> What to do
In the entries below, every line that contains "の観点から機能を実装し" must be located and copied.

+--

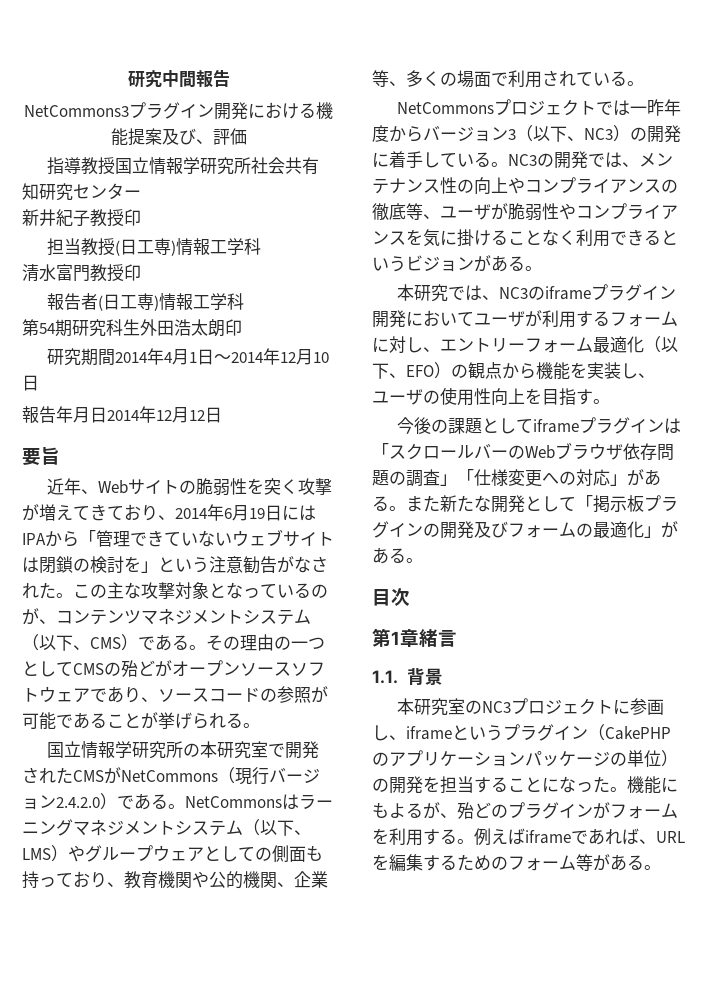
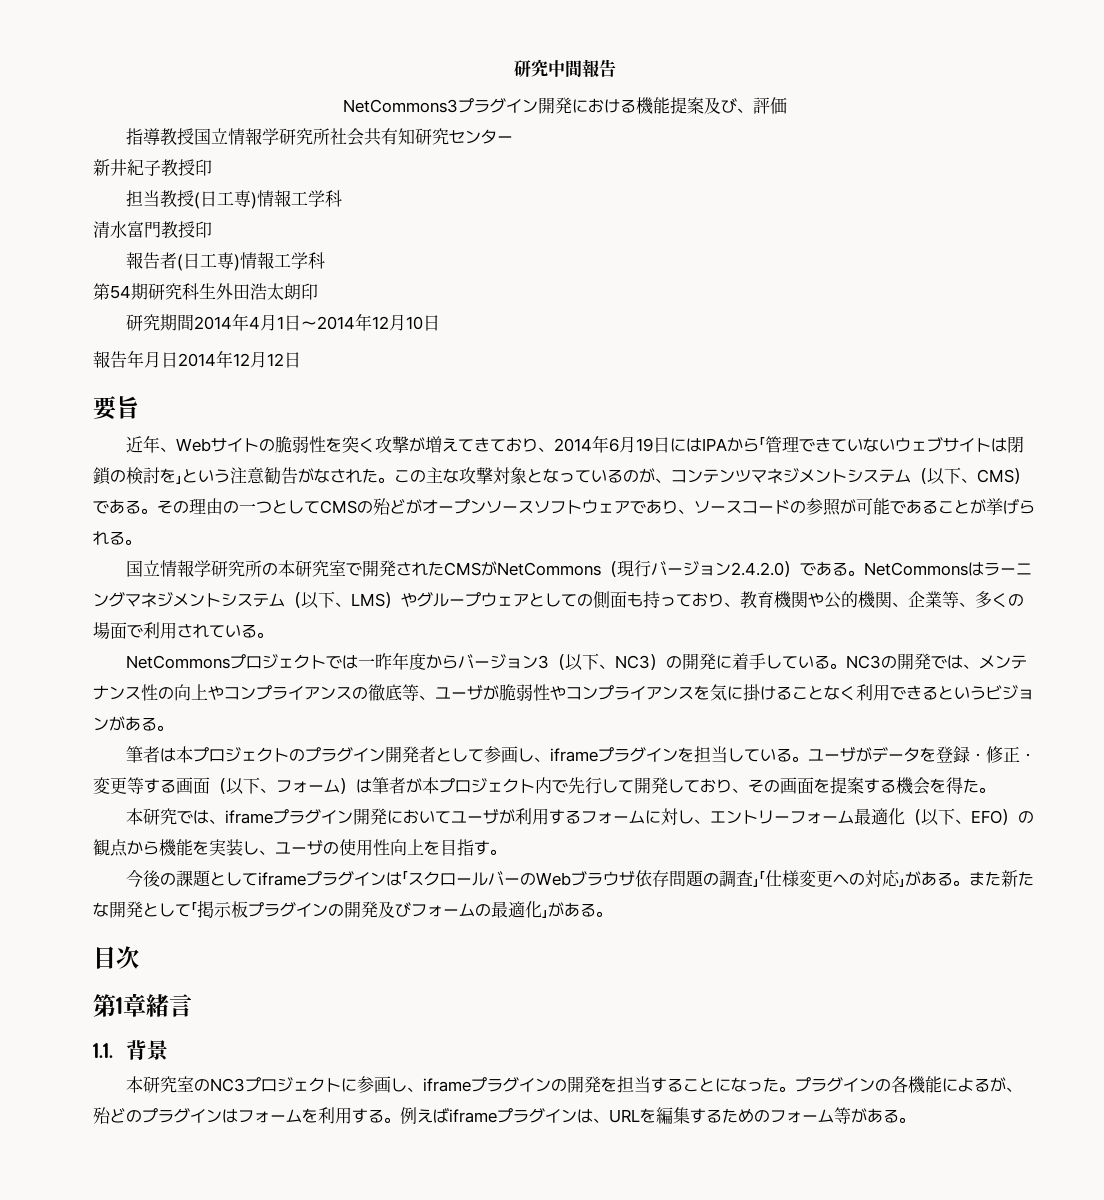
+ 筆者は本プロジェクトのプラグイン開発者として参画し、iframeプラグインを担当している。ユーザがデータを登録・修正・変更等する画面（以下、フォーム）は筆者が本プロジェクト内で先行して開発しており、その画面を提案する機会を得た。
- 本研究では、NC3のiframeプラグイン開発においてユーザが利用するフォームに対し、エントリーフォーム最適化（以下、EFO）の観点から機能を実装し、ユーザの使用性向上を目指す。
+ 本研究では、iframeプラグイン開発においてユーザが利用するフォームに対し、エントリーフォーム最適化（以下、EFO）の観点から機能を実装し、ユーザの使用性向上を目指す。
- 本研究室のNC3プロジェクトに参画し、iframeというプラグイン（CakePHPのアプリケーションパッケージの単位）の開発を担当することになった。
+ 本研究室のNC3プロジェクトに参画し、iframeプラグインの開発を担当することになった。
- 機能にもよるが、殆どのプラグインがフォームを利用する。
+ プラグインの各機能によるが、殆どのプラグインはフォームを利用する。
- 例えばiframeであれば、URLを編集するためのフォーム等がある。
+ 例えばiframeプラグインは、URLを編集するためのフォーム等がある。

+--

> Output of the exercise
- 本研究では、NC3のiframeプラグイン開発においてユーザが利用するフォームに対し、エントリーフォーム最適化（以下、EFO）の観点から機能を実装し、ユーザの使用性向上を目指す。
+ 本研究では、iframeプラグイン開発においてユーザが利用するフォームに対し、エントリーフォーム最適化（以下、EFO）の観点から機能を実装し、ユーザの使用性向上を目指す。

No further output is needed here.